What happened

It's Wednesday, the day after the stock market's big 4% one-day decline -- and the good news is that stocks are healing today. While not all of yesterday's damage has come undone, the S&P 500 is up about one-third of a percent, and the Nasdaq is up about 0.5%, since yesterday's close.

But not all the news is good. Over at General Electric (GE -2.21%), that bellwether of industry, shares are still sliding for a second straight day -- down 2.1% as of 10:10 a.m. ET.

So what

So what is dragging GE stock down today? The answer's not obvious, but here's one possibility: GE's union is getting antsy, demanding higher wages, and it appears GE is ready to play ball. As the Boston Business Journal reported midday yesterday, GE Aviation has reached a "tentative" agreement with the IUE-CWA Local 201 labor union at its plant in the Lynn suburb of Boston that could result in workers earning higher wages.  

The new agreement, if approved in a union vote on Sept. 21, will reduce from 10 or more to just six the number of years it will take for a union member at Lynn to climb from the bottom of GE's pay scale to the top -- raising overall wages at the plant. And granted, right now this change will affect only 2,600 GE workers, but the union's local president insists that IUE-CWA is "not stopping here" but hoping to use the Lynn agreement as the basis for a "national union contract for GE workers across the country."

Now what

So how big a deal is this for GE? Well, first of all you need to know which GE you're talking about. General Electric, after all, is in the process of splitting into three different companies. The one we're talking about today is GE Aviation, soon to be known as GE Aerospace, and it's a $21.3 billion-a-year business with about 40,000 employees, according to information from Datanyze -- so for now, this labor agreement will probably affect only about 6.5% of the workforce, but that number could grow over time.  
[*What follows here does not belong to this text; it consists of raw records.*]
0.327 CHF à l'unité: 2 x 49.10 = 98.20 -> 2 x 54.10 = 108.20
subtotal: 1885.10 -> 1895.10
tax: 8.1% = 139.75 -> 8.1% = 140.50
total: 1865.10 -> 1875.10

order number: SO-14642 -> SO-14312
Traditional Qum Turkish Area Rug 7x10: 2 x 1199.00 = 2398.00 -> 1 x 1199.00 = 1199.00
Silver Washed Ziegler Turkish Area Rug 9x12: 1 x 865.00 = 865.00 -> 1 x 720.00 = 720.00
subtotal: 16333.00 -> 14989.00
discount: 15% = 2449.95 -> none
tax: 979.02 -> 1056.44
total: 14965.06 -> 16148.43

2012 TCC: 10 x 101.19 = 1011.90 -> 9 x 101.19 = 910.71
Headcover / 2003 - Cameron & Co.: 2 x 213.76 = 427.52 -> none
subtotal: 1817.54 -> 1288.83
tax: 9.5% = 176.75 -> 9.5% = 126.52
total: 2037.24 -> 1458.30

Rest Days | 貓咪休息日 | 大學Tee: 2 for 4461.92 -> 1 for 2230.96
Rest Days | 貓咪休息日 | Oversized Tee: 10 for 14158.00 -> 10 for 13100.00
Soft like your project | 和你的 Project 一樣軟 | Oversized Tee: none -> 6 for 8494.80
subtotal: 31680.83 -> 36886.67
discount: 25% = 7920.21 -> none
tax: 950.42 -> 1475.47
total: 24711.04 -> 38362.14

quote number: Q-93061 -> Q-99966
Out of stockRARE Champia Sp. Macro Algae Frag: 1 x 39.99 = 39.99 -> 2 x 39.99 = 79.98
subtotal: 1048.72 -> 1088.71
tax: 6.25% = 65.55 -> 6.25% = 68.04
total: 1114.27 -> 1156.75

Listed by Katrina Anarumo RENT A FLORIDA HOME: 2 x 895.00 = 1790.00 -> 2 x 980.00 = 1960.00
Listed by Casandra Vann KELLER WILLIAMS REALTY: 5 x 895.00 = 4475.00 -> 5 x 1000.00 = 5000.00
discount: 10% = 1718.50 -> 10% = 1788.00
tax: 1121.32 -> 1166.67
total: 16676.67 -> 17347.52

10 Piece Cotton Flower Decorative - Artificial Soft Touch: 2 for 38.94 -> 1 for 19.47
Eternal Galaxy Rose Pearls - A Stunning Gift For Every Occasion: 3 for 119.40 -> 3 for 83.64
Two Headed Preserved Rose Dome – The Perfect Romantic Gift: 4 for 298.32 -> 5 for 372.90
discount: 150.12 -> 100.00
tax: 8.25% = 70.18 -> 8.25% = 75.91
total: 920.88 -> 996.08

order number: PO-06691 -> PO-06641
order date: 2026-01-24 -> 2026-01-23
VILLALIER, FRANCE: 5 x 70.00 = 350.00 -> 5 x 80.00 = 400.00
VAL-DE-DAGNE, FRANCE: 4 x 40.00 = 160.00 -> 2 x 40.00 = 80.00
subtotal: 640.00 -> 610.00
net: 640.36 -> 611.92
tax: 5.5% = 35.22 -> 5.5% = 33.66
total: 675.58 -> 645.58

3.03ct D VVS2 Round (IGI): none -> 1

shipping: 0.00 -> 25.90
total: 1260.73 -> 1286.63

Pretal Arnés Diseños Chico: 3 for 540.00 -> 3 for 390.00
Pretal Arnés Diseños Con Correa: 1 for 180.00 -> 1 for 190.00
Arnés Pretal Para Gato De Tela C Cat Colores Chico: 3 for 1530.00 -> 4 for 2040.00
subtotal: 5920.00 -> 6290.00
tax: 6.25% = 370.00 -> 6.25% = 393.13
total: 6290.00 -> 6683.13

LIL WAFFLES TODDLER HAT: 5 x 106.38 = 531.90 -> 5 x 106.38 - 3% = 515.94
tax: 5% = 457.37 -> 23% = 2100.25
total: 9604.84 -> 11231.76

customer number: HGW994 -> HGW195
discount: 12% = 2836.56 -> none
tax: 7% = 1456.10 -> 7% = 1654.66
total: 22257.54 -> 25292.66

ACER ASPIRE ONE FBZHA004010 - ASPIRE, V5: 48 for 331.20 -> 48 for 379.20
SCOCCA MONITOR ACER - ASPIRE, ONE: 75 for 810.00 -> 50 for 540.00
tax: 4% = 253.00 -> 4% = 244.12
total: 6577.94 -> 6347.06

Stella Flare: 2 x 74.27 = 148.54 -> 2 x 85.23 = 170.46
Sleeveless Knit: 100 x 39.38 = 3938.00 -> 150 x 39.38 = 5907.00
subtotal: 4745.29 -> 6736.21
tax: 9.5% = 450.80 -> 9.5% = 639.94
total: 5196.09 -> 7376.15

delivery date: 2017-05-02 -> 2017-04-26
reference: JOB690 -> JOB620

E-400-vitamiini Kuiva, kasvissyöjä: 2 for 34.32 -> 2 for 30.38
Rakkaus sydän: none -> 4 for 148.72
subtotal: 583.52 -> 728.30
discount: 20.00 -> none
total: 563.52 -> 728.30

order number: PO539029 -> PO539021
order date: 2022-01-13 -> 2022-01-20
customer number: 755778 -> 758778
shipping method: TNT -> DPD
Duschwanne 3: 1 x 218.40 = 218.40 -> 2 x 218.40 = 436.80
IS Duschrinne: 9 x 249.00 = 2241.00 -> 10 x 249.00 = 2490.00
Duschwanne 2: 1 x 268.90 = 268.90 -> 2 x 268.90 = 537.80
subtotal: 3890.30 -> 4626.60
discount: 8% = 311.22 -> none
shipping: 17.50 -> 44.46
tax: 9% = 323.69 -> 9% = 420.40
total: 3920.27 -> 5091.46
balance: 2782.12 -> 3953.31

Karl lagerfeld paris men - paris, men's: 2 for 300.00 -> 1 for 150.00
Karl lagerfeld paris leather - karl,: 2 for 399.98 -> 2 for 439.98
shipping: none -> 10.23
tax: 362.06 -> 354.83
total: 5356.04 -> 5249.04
As wages rise at GE Aviation, the division's current 18.2% operating profit margin -- which, according to data from S&P Global Market Intelligence, is currently the unified GE's healthiest -- could erode, and that would diminish the value of a stand-alone GE Aerospace.

Should this happen, it would make both GE Aerospace, and for the time being GE as a whole, less valuable to investors. Presumably this is the reason investors are selling off GE stock modestly this morning. That said, the division is still GE's most profitable, and biggest in terms of revenues as well. So while I see a risk in this development, I still think investors are best advised to take a wait-and-see approach here.

Wait and see how much GE Aerospace sells for when it becomes independent. Wait and see how profitable the new company is after the spinoff and the wage scale change. Only then can you make a truly informed decision as to whether GE Aerospace is a buy or a sell.